カルコパイライト太陽電池は、銅・インジウム・ガリウム・セレンなどの化合物半導体を用いた薄膜太陽電池。従来の結晶シリコン系太陽電池で課題だった重量や設置場所の制限、割れやすさといった弱点を克服しているという。
今回の実証では、新潟県の「次世代型太陽電池実証支援事業補助金」を活用し、SOLABLEと共同で実施する。同県は、2050年までの脱炭素社会実現に向け、積雪地域での再生可能エネルギー導入を推進している。しかし、太陽光発電普及において、雪の荷重や厳しい気象条件への対応が課題となっていた。
具体的には、PXP製のカルコパイライト太陽電池を同県市役所内に設置し、主に下記の3点を検証する。

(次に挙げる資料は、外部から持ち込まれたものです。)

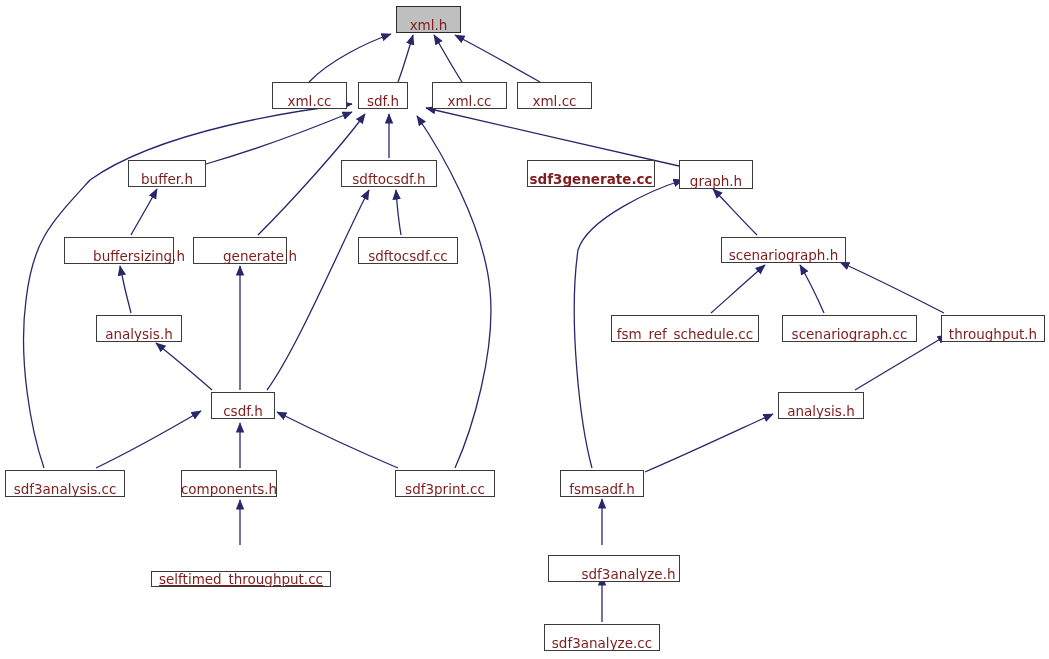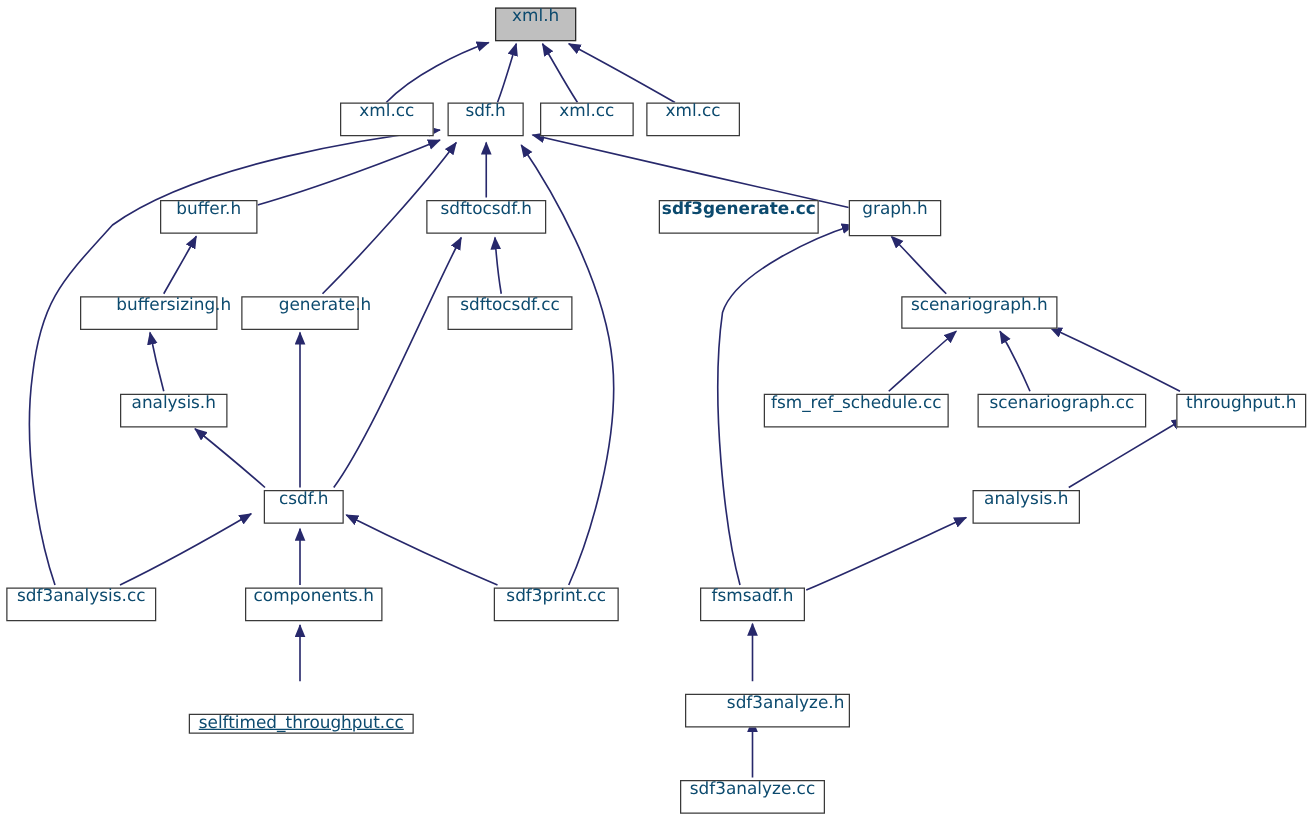--- a/index.html
+++ b/index.html
@@ -9,8 +9,8 @@
   svg#edges{position:absolute;left:0;top:0;width:1049px;height:659px;}
   .node{position:absolute;box-sizing:border-box;
         border:1px solid #3a3a3a;background:#ffffff;
-        display:flex;align-items:flex-start;justify-content:center;
-        font-size:13.5px;color:#0c4a6e;white-space:nowrap;
+        display:flex;align-items:flex-end;justify-content:center;
+        font-size:13.5px;color:#7f1d1d;white-space:nowrap;
         letter-spacing:0px;}
   .node.root{background:#bfbfbf;border-color:#2b2b2b;}
   .node .lbl{pointer-events:none;line-height:1;}

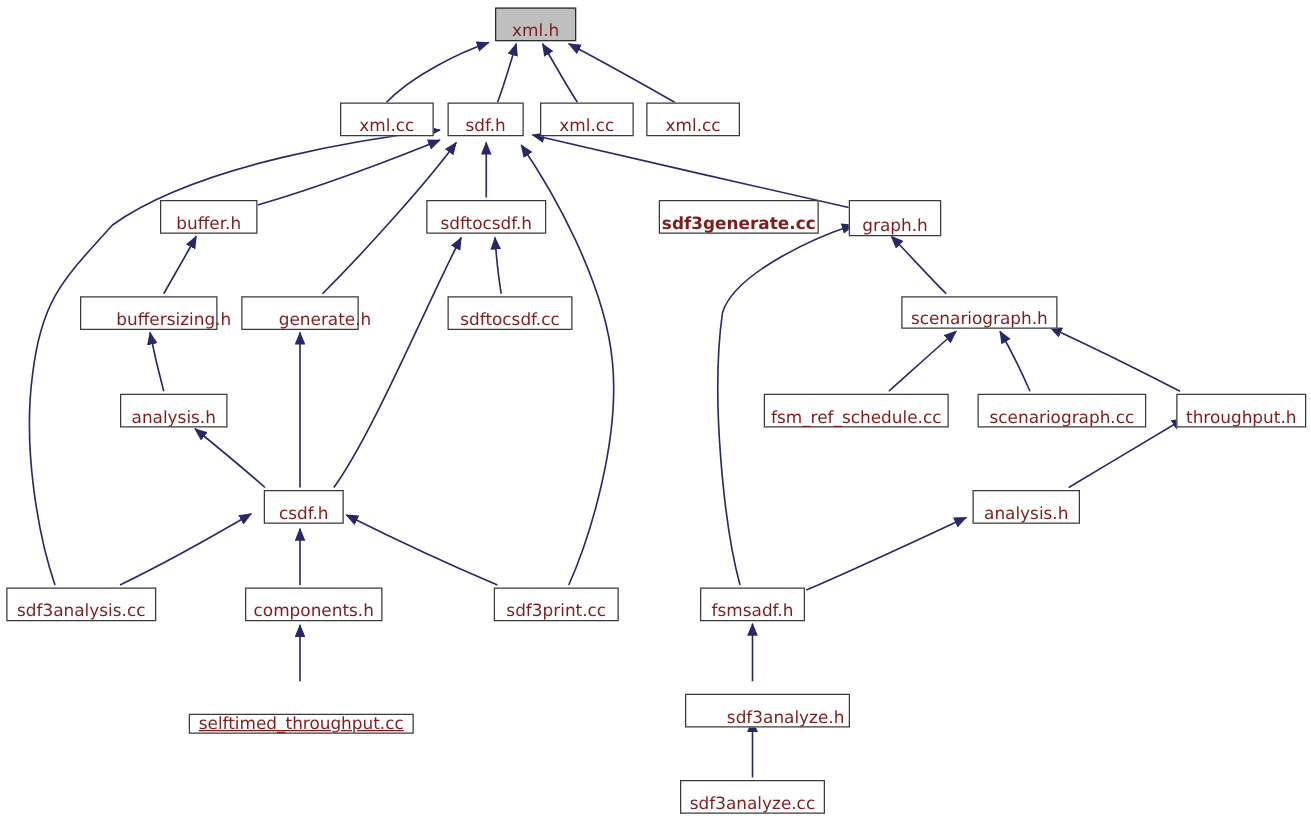--- a/index.html
+++ b/index.html
@@ -66,7 +66,7 @@
       <div class="node" style="left: 272px; top: 82px; width: 75px; height: 27px;">
         <span class="lbl">xml.cc</span>
       </div>
-      <div class="node" style="left: 358px; top: 82px; width: 61px; height: 27px;">
+      <div class="node" style="left: 358px; top: 82px; width: 50px; height: 27px;">
         <span class="lbl">sdf.h</span>
       </div>
       <div class="node" style="left: 432px; top: 82px; width: 75px; height: 27px;">

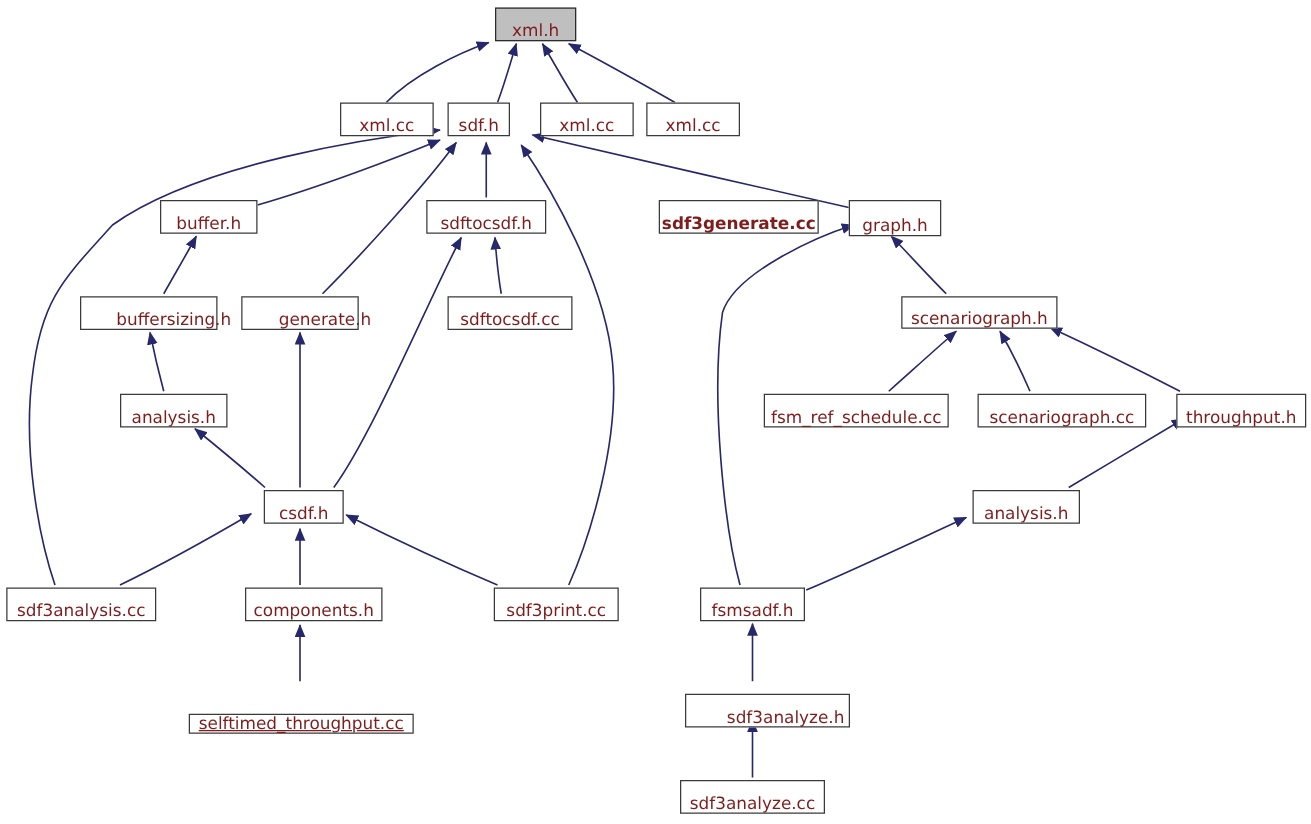--- a/index.html
+++ b/index.html
@@ -120,7 +120,7 @@
       <div class="node" style="left: 5px; top: 470px; width: 120px; height: 27px;">
         <span class="lbl">sdf3analysis.cc</span>
       </div>
-      <div class="node" style="left: 196px; top: 470px; width: 110px; height: 27px;">
+      <div class="node" style="left: 181px; top: 470px; width: 96px; height: 27px;">
         <span class="lbl">components.h</span>
       </div>
       <div class="node" style="left: 395px; top: 470px; width: 100px; height: 27px;">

第一に、市役所内にあるコラボサロンのガラス面にパネルを設置し、積雪の影響を受けない屋内環境での発電効果や、雪面からの反射光の変換効率を確かめる。
第二に、災害やイベント時に非常電源として屋外へ迅速に持ち出すための、簡易設置および運用手法を検証する。
第三に、市役所1階ロビーに来庁者向けの無料充電コーナーを設け、普及啓発に繋げる。

大日本ダイヤコンサルタントは本実証を通じて、次世代型太陽電池の導入に向けた実現可能性(FS)調査や事業化・導入手法の知見を獲得する。今後は事業協力者とともにPPA(販売契約)などの新規事業を展開し、地域の脱炭素化と防災力向上に貢献する方針だ。